Le projet a été approuvé par 31 conseillers, tandis qu’un élu a voté contre et un autre s’est abstenu.
Un dispositif élargi pour promouvoir l’égalité des chances
Présentant le texte devant les parlementaires, le ministre de l’Inclusion économique, de la Petite entreprise, de l’Emploi et des Compétences, Younes Sekkouri, a expliqué que cette réforme vise à étendre les bénéfices des contrats de formation-insertion aux jeunes sans diplôme, afin de renforcer le principe d’égalité des chances entre les différentes catégories de demandeurs d’emploi.
La durée maximale du stage est désormais fixée à 12 mois non renouvelables, contre 24 mois auparavant.
Des sanctions contre les entreprises peu engagées
Le texte introduit également un mécanisme de responsabilisation des entreprises. Celles qui intégreront définitivement moins de 60 % des jeunes formés pourront être exclues du programme pendant une période pouvant aller jusqu’à six mois.
Autre nouveauté : les bénéficiaires pourront poursuivre leur période de formation auprès d’un autre employeur afin d’achever la durée restante, dans la limite de douze mois.

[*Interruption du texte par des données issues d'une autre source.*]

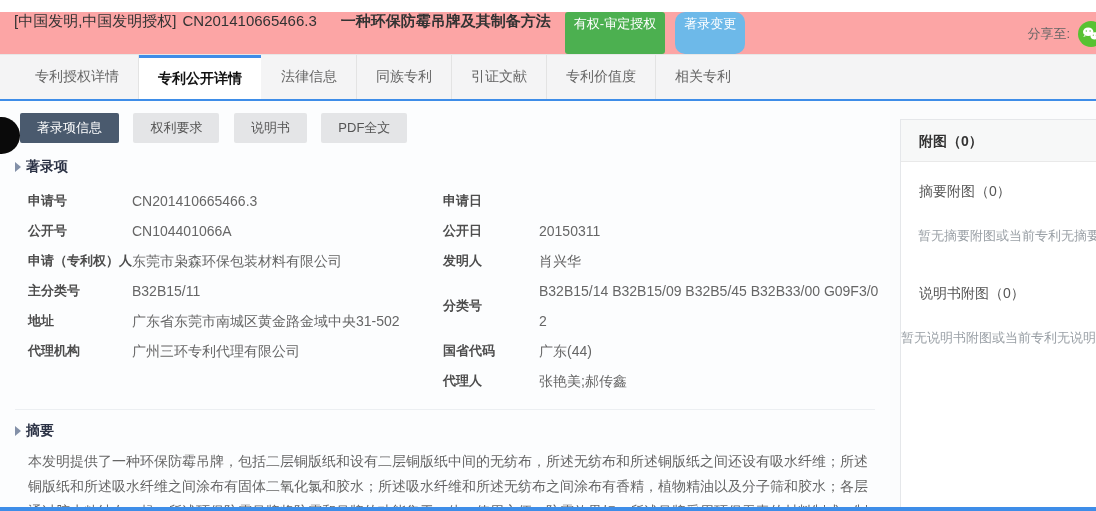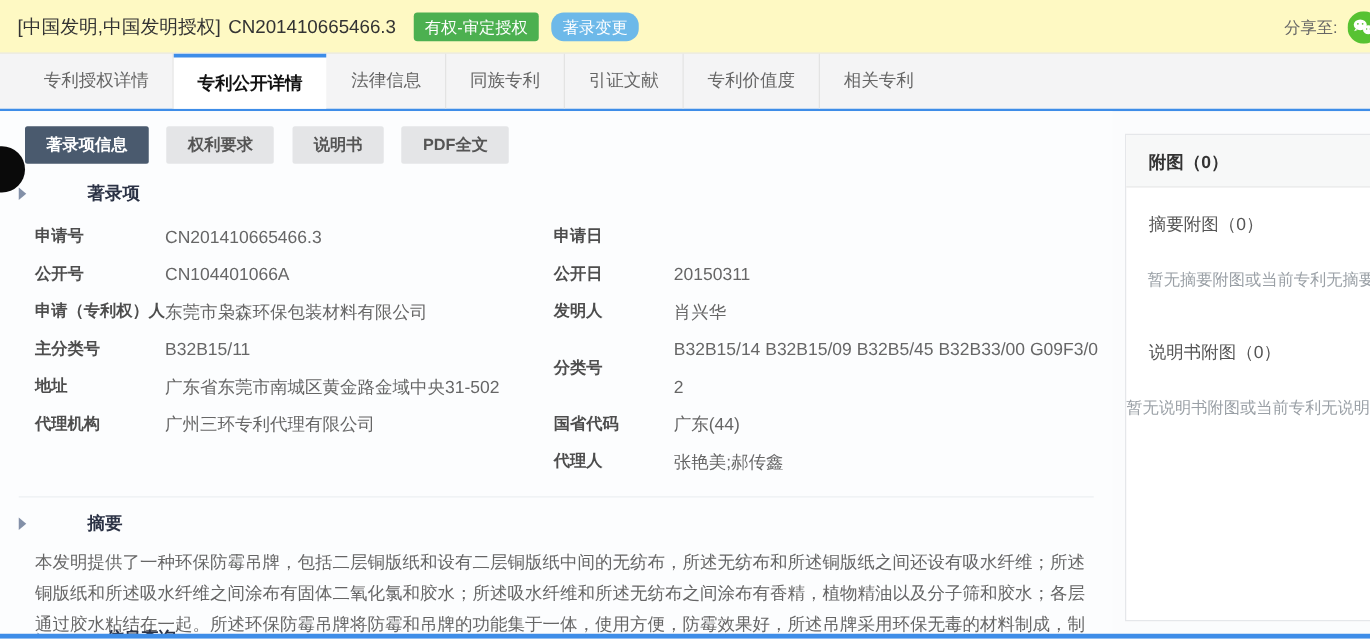--- a/index.html
+++ b/index.html
@@ -1,22 +1,22 @@
 <!DOCTYPE html>
 <html><head>
 <meta charset="utf-8">
 <style>
   * { margin:0; padding:0; box-sizing:border-box; }
   html,body { width:1096px; height:511px; overflow:hidden; background:#fff;
     font-family:"Liberation Sans", sans-serif; }
   .page { position:relative; width:1096px; height:511px; overflow:hidden; }
 
   
-  .hdr { height:43px; display:flex; align-items:center; padding:0 0 0 14px;
-    background:#fef9c3; border-bottom:1px solid #e7e7e7; position:relative; }
+  .hdr { height:43px; display:flex; padding:0 0 0 14px;
+    background:#fca5a5; border-bottom:1px solid #e7e7e7; position:relative;margin-top:12px; }
   .hdr-prefix, .hdr-no { font-size:15px; color:#333; }
   .hdr-no { margin-left:6px; }
   .hdr-title { font-size:15px; font-weight:bold; color:#333; margin-left:24px; }
   .badge { display:inline-block; margin-left:14px; padding:5px 9px; border-radius:3px;
     font-size:13px; color:#fff; line-height:1; }
   .badge.green { background:#4cb050; }
   .badge.blue  { background:#6db9e9; margin-left:10px;border-radius:10px; }
   .share-wrap { position:absolute; right:-8px; top:0; height:43px; display:flex;
     align-items:center; }
   .share-label { font-size:13px; color:#666; margin-right:8px; }
@@ -29,28 +29,28 @@
     color:#666; border-right:1px solid #e3e3e3; cursor:pointer; position:relative; }
   .tab:last-child { border-right:none; }
   .tab.active { background:#fff; color:#111; font-weight:bold;
     border-top:3px solid #3e8de8; border-right:none; margin-right:1px; }
 
   
   .content { position:relative; height:420px; background:#fbfcfd; }
   .main { position:absolute; left:0; top:0; width:890px; height:420px;
     background:#fcfdfe; overflow:hidden; }
 
-  .toolbar { padding:12px 0 0 20px;font-weight:bold; }
+  .toolbar { padding:12px 0 0 20px; }
   .tbtn { display:inline-block; height:30px; line-height:30px; padding:0 17px;
     margin-right:10px; font-size:13px; border-radius:2px; background:#e4e5e7;
     color:#555; cursor:pointer; }
   .tbtn.active { background:#4a5a6e; color:#fff; }
 
   .sec-hd { margin:15px 0 0 15px; font-size:14px; font-weight:bold; color:#2b3245;
-    display:flex; align-items:center; cursor:pointer;gap:44px; }
+    display:flex; align-items:center; cursor:pointer; }
   .tri { width:0; height:0; border-left:6px solid #8390a8; border-top:5px solid transparent;
     border-bottom:5px solid transparent; margin-right:5px; }
   .sec-line { border-top:1px solid #eceff2; margin-top:13px; padding-top:12px; }
 
   .fields { display:flex; margin:10px 0 0 28px; }
   .fcol-l { width:415px; }
   .fcol-r { width:440px; margin-left:0; }
   .frow { display:flex; line-height:30px; font-size:14px;align-items:center; }
   .flabel { font-size:13px; font-weight:bold; color:#4d4d4d; flex:0 0 auto; }
   .fcol-l .flabel { width:104px; }
@@ -84,20 +84,21 @@
     background:#3e8de8; }
 </style>
 </head>
 <body>
 
 <div class="page">
 
   <div class="hdr">
     <span class="hdr-prefix">[中国发明,中国发明授权]</span>
     <span class="hdr-no">CN201410665466.3</span>
+    <span class="hdr-title">一种环保防霉吊牌及其制备方法</span>
     <span class="badge green">有权-审定授权</span>
     <span class="badge blue">著录变更</span>
     <div class="share-wrap">
       <span class="share-label">分享至:</span>
       <svg class="wechat" viewBox="0 0 26 26">
         <circle cx="13" cy="13" r="13" fill="#57c232"></circle>
         <ellipse cx="10.2" cy="10.8" rx="5.2" ry="4.3" fill="#fff"></ellipse>
         <path d="M6.5 14l-1.3 2 2.8-1z" fill="#fff"></path>
         <ellipse cx="16.8" cy="14.8" rx="4.4" ry="3.6" fill="#fff"></ellipse>
         <path d="M20 17.5l1.2 1.8-2.6-0.9z" fill="#fff"></path>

Le projet prévoit également qu’un décret fixera le nombre maximal de stagiaires pouvant être accueillis par une entreprise, proportionnellement à son effectif, afin d’éviter les abus et de garantir une utilisation équilibrée du dispositif.
Mieux cibler les publics les plus fragiles
La réforme permettra aussi d’identifier, parmi les diplômés comme les non-diplômés, les personnes rencontrant les plus grandes difficultés d’insertion professionnelle, afin de mieux orienter les politiques publiques vers les publics les plus vulnérables.

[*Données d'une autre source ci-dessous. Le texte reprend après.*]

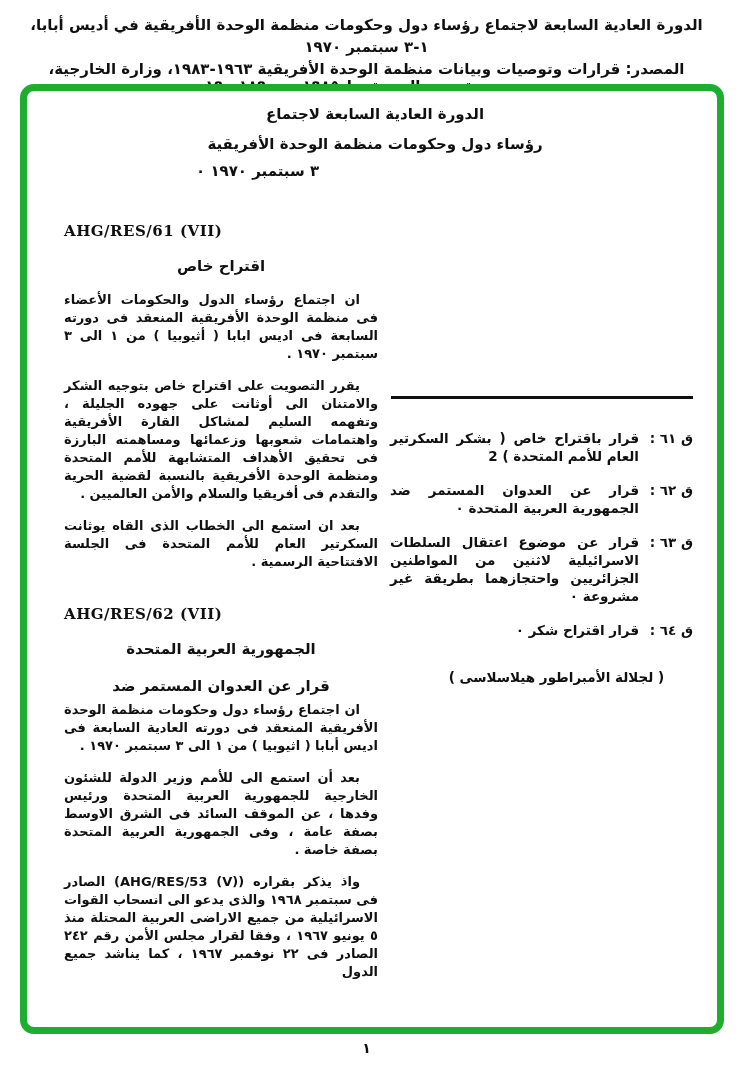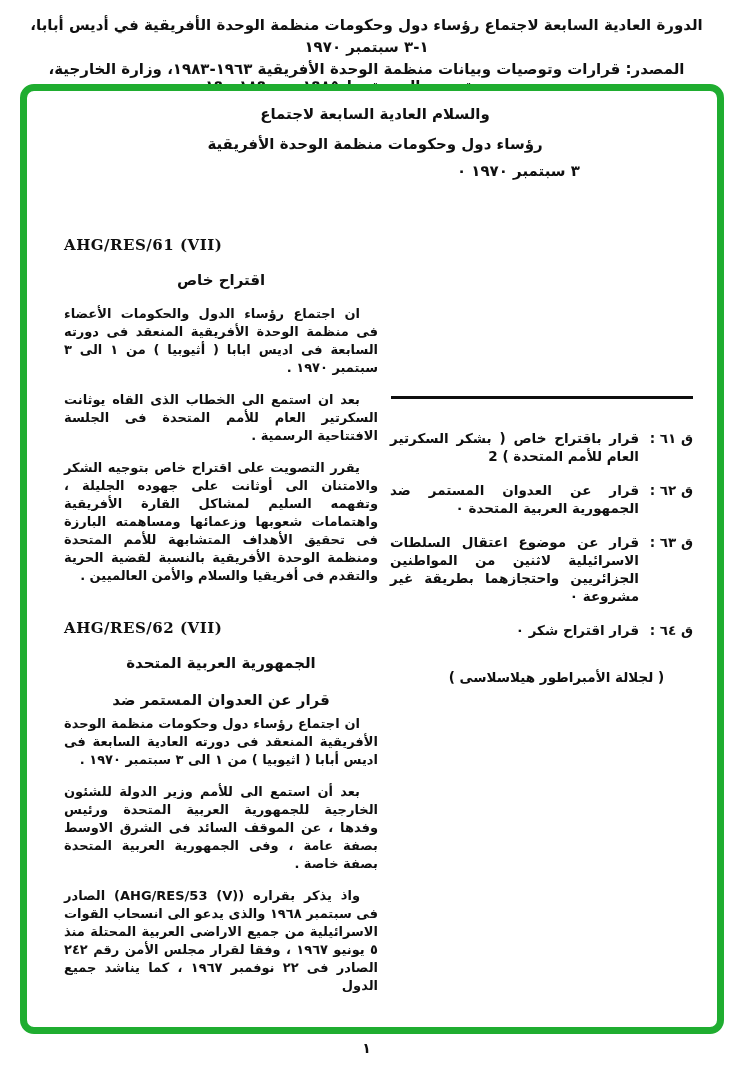--- a/index.html
+++ b/index.html
@@ -49,29 +49,29 @@
     position: absolute;
     left: 170px; top: 99px;
     width: 410px;
     direction: rtl;
     text-align: center;
     font-weight: bold;
     font-size: 15px;
     line-height: 30px;
   }
   .doc-title .t4 {
-    text-align: right;
+    text-align: left;
     padding-left: 26px;
     line-height: 24px;
   }
 
   
   .left-col {
     position: absolute;
-    left: 64px; top: 236px;
+    left: 64px; top: 222px;
     width: 314px;
   }
   .res-ref {
     direction: ltr;
     text-align: left;
     font-family: "DejaVu Serif", serif;
     font-weight: bold;
     font-size: 15px;
     letter-spacing: 0.5px;
     margin-bottom: 14px;
@@ -151,32 +151,32 @@
 <div class="page">
 
   <div class="top-header">
     <div class="h1">الدورة العادية السابعة لاجتماع رؤساء دول وحكومات منظمة الوحدة الأفريقية في أديس أبابا، ١-٣ سبتمبر ١٩٧٠</div>
     <div class="h2">المصدر: قرارات وتوصيات وبيانات منظمة الوحدة الأفريقية ١٩٦٣-١٩٨٣، وزارة الخارجية، جمهورية مصر العربية، ط ١٩٨٥، ص ١٨٩-١٩٠</div>
   </div>
 
   <div class="frame"></div>
 
   <div class="doc-title">
-    <div class="t1">والسلام العادية السابعة لاجتماع</div>
+    <div class="t1">الدورة العادية السابعة لاجتماع</div>
     <div class="t2">رؤساء دول وحكومات منظمة الوحدة الأفريقية</div>
     <div class="t4">٣ سبتمبر ١٩٧٠ ٠</div>
   </div>
 
   <div class="left-col">
 
     <div class="res-ref">AHG/RES/61 (VII)</div>
     <div class="res-heading">اقتراح خاص</div>
     <p class="para">ان اجتماع رؤساء الدول والحكومات الأعضاء فى منظمة الوحدة الأفريقية المنعقد فى دورته السابعة فى اديس ابابا ( أثيوبيا ) من ١ الى ٣ سبتمبر ١٩٧٠ .</p>
+    <p class="para">يقرر التصويت على اقتراح خاص بتوجيه الشكر والامتنان الى أوثانت على جهوده الجليلة ، وتفهمه السليم لمشاكل القارة الأفريقية واهتمامات شعوبها وزعمائها ومساهمته البارزة فى تحقيق الأهداف المتشابهة للأمم المتحدة ومنظمة الوحدة الأفريقية بالنسبة لقضية الحرية والتقدم فى أفريقيا والسلام والأمن العالميين .</p>
     <p class="para">بعد ان استمع الى الخطاب الذى القاه يوثانت السكرتير العام للأمم المتحدة فى الجلسة الافتتاحية الرسمية .</p>
-    <p class="para">يقرر التصويت على اقتراح خاص بتوجيه الشكر والامتنان الى أوثانت على جهوده الجليلة ، وتفهمه السليم لمشاكل القارة الأفريقية واهتمامات شعوبها وزعمائها ومساهمته البارزة فى تحقيق الأهداف المتشابهة للأمم المتحدة ومنظمة الوحدة الأفريقية بالنسبة لقضية الحرية والتقدم فى أفريقيا والسلام والأمن العالميين .</p>
 
     <div class="res-ref sect-gap">AHG/RES/62 (VII)</div>
     <div class="res-heading">الجمهورية العربية المتحدة</div>
     <div class="res-heading" style="margin-bottom:2px;">قرار عن العدوان المستمر ضد</div>
     <p class="para">ان اجتماع رؤساء دول وحكومات منظمة الوحدة الأفريقية المنعقد فى دورته العادية السابعة فى اديس أبابا ( اثيوبيا ) من ١ الى ٣ سبتمبر ١٩٧٠ .</p>
     <p class="para">بعد أن استمع الى للأمم وزير الدولة للشئون الخارجية للجمهورية العربية المتحدة ورئيس وفدها ، عن الموقف السائد فى الشرق الاوسط بصفة عامة ، وفى الجمهورية العربية المتحدة بصفة خاصة .</p>
     <p class="para">واذ يذكر بقراره (AHG/RES/53 (V)) الصادر فى سبتمبر ١٩٦٨ والذى يدعو الى انسحاب القوات الاسرائيلية من جميع الاراضى العربية المحتلة منذ ٥ يونيو ١٩٦٧ ، وفقا لقرار مجلس الأمن رقم ٢٤٢ الصادر فى ٢٢ نوفمبر ١٩٦٧ ، كما يناشد جميع الدول</p>
 
   </div>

Par ailleurs, des dispositions transitoires prévoient une application rétroactive de la loi aux contrats conclus avec des jeunes non diplômés entre le 1er janvier 2025 et la date de publication du texte au Bulletin officiel.
À travers cette réforme, le gouvernement entend renforcer l’insertion socio-professionnelle des jeunes exclus des filières diplômantes, répondre aux besoins de recrutement des entreprises et donner à l’Agence nationale de promotion de l’emploi et des compétences (ANAPEC) un rôle plus actif dans l’accompagnement vers l’emploi.